A geometric approach to support vector classification
thesisposted on 17.02.2017, 04:40 authored by Goodrich, Ben David
The Support Vector Machine (SVM) is a supervised classification technique which has been applied to a broad range of tasks. There has also been a significant amount of research focused on making SVMs more accurate or efficient. Past work has been approached from many different perspectives. For example, while some authors interpret an SVM as a method for statistical regularization, others interpret it as a large margin classifier. Others still simply consider it as a type of black box which results from a Quadratic Programming (QP) task. More recently, SVMs have been interpreted as the result of a nearest point algorithm operating over the Reduced Convex Hulls (RCHs) of two classes. This has come to be known as the geometric interpretation of SVMs. Previous work has described the relationship between SVMs and computational geometry. However, it has focused largely on using this information in order to present novel SVM training algorithms. We use the geometric interpretation of SVMs in order to unify a broad range of existing research, and also to inform several new techniques. The main contributions of this work can be divided into two parts. First, we examine existing work from a geometric perspective. This proves invaluable for understanding how and why SVMs work, the impact their parameters have, their relationship to other classifiers, and the circumstances under which they can exhibit poor performance.
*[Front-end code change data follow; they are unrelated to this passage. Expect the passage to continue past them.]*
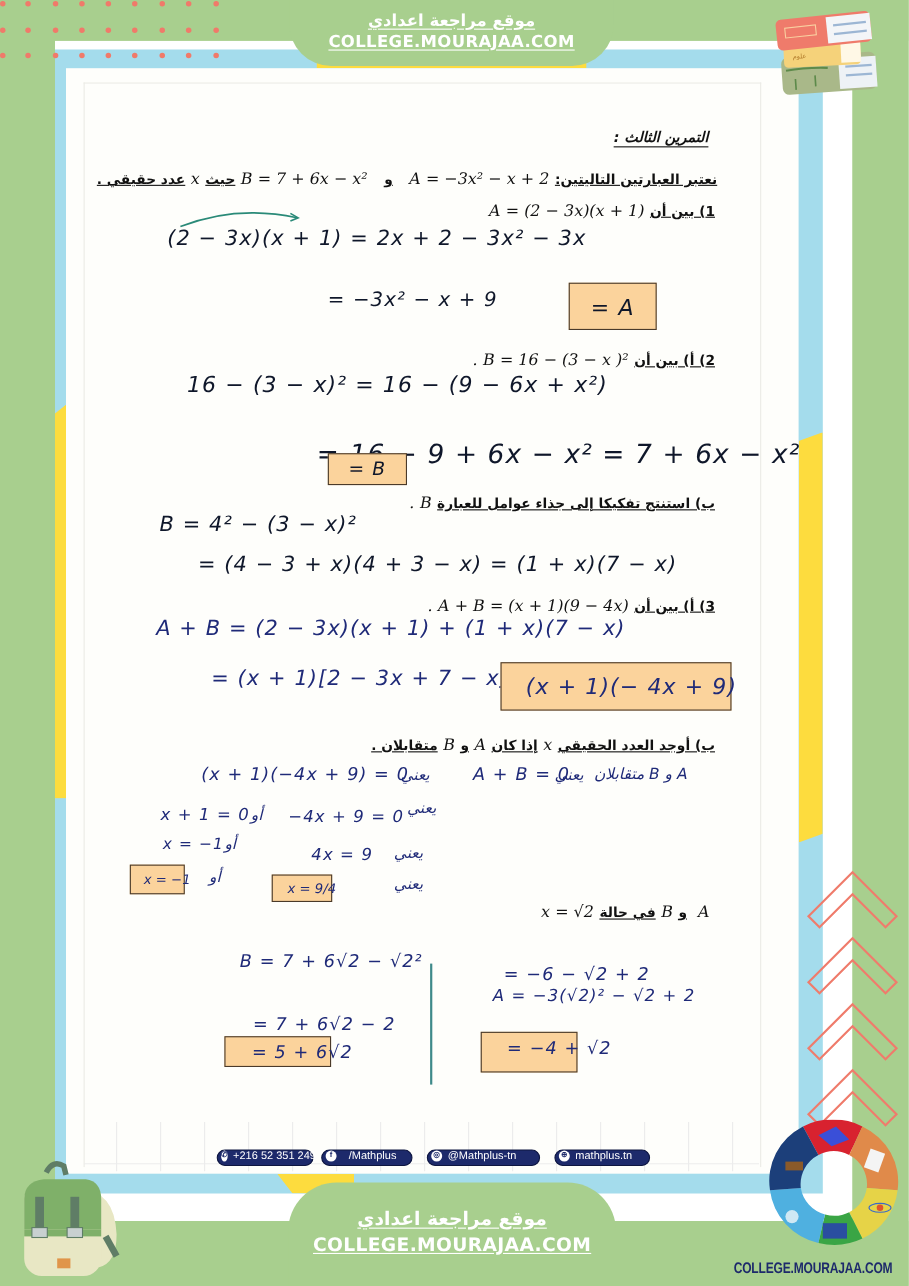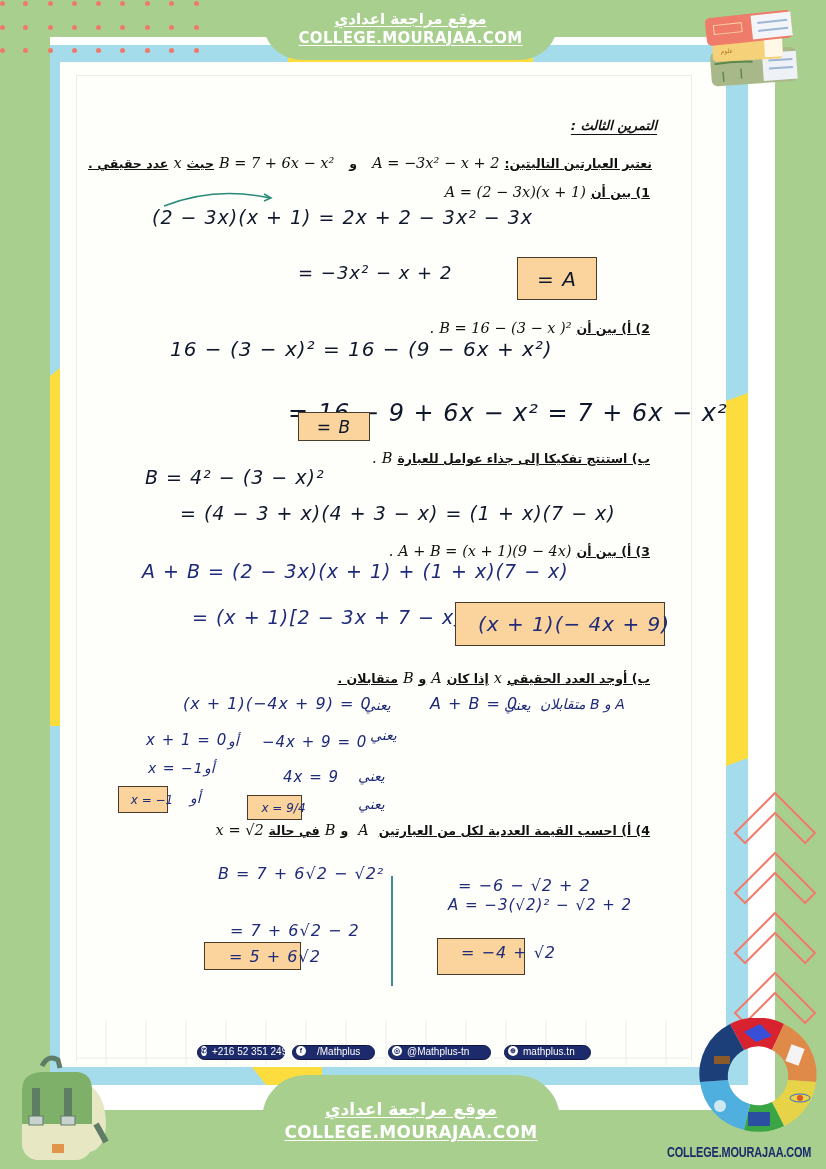--- a/index.html
+++ b/index.html
@@ -123,42 +123,42 @@
   </g>
   <g transform="rotate(-6 56 20)">
     <rect x="14" y="4" width="86" height="28" rx="5" fill="#ef7b6b"></rect>
     <path d="M60 6 L100 6 L100 30 L60 30 Z" fill="#f3f5f8"></path>
     <line x1="66" y1="14" x2="96" y2="14" stroke="#9cb6d4" stroke-width="2"></line>
     <line x1="66" y1="22" x2="96" y2="22" stroke="#9cb6d4" stroke-width="2"></line>
     <rect x="22" y="12" width="28" height="9" fill="none" stroke="#f9d0a0" stroke-width="1"></rect>
   </g>
 </svg>
 
-<div class="abs title" style="right:169px;top:118px;font-style:italic;">التمرين الثالث :</div>
+<div class="abs title" style="right:182px;top:118px;font-style:italic;">التمرين الثالث :</div>
 
 <div class="abs q" style="right:174px;top:155px;">
   <span class="ar">نعتبر العبارتين التاليتين:</span>
   <span class="m">A = −3x² − x + 2</span>
   <span class="ar" style="margin:0 10px;">و</span>
   <span class="m">B = 7 + 6x − x²</span>
   <span class="ar">حيث</span>
   <span class="m">x</span>
   <span class="ar">عدد حقيقي .</span>
 </div>
 
 <div class="abs q" style="right:176px;top:184px;">
   <span class="ar">1) بين أن</span>
   <span class="m">A = (2 − 3x)(x + 1)</span>
 </div>
 <svg class="abs" style="left:160px;top:190px;" width="120" height="20">
   <path d="M4 16 Q55 -4 110 8" stroke="#2a8a78" stroke-width="1.5" fill="none"></path>
   <path d="M104 4 L111 8 L104 11" stroke="#2a8a78" stroke-width="1.5" fill="none"></path>
 </svg>
 <div class="abs hw teal" style="left:152px;top:206px;font-size:19px;">(2 − 3x)(x + 1) = 2x + 2 − 3x² − 3x</div>
-<div class="abs hw teal" style="left:298px;top:262px;">= −3x² − x + 2</div>
+<div class="abs hw teal" style="left:298px;top:262px;">= −3x² − x + 9</div>
 <div class="abs box" style="left:517px;top:257px;width:80px;height:43px;">
   <span class="hw teal" style="font-size:20px;">= A</span>
 </div>
 
 <div class="abs q" style="right:176px;top:320px;">
   <span class="ar">2) أ) بين أن</span>
   <span class="m">B = 16 − (3 − x )²</span>
   <span class="m">.</span>
 </div>
 <div class="abs hw teal" style="left:170px;top:337px;font-size:20px;">16 − (3 − x)² = 16 − (9 − 6x + x²)</div>
@@ -215,21 +215,20 @@
 <div class="abs box" style="left:118px;top:786px;width:50px;height:27px;">
   <span class="hw navy" style="font-size:12px;letter-spacing:0;">x = −1</span>
 </div>
 <div class="abs hw navy hw-ar" style="left:172px;top:790px;">أو</div>
 <div class="abs box" style="left:247px;top:795px;width:55px;height:25px;">
   <span class="hw navy" style="font-size:12px;letter-spacing:0;">x = 9/4</span>
 </div>
 <div class="abs hw navy hw-ar" style="left:340px;top:796px;">يعني</div>
 
 <div class="abs q" style="right:176px;top:822px;">
-  <span class="ar">4) أ) احسب القيمة العددية لكل من العبارتين</span>
   <span class="m" style="margin:0 5px;">A</span>
   <span class="ar">و</span>
   <span class="m">B</span>
   <span class="ar">في حالة</span>
   <span class="m">x = √2</span>
 </div>
 
 <div class="abs hw navy" style="left:200px;top:864px;font-size:16px;">B = 7 + 6√2 − √2²</div>
 <div class="abs hw navy" style="left:212px;top:921px;font-size:16px;">= 7 + 6√2 − 2</div>
 <div class="abs box" style="left:204px;top:942px;width:97px;height:28px;justify-content:flex-start;padding-left:6px;">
Second, we use the geometric framework to inform new methods for solving SVM-related tasks such as training, point weighting, and parameter selection. One of the ways in which we achieve this is by generalizing some of the geometric concepts underlying SVMs. For example, one of the concepts we introduce is that of Weighted Reduced Convex Hulls (WRCHs), a generalized form of RCH. By closely examining the properties of RCHs and WRCHs, we are able to propose several algorithms for their construction. In turn, this allows us to incorporate new types of SVMs and their training algorithms under the geometric framework.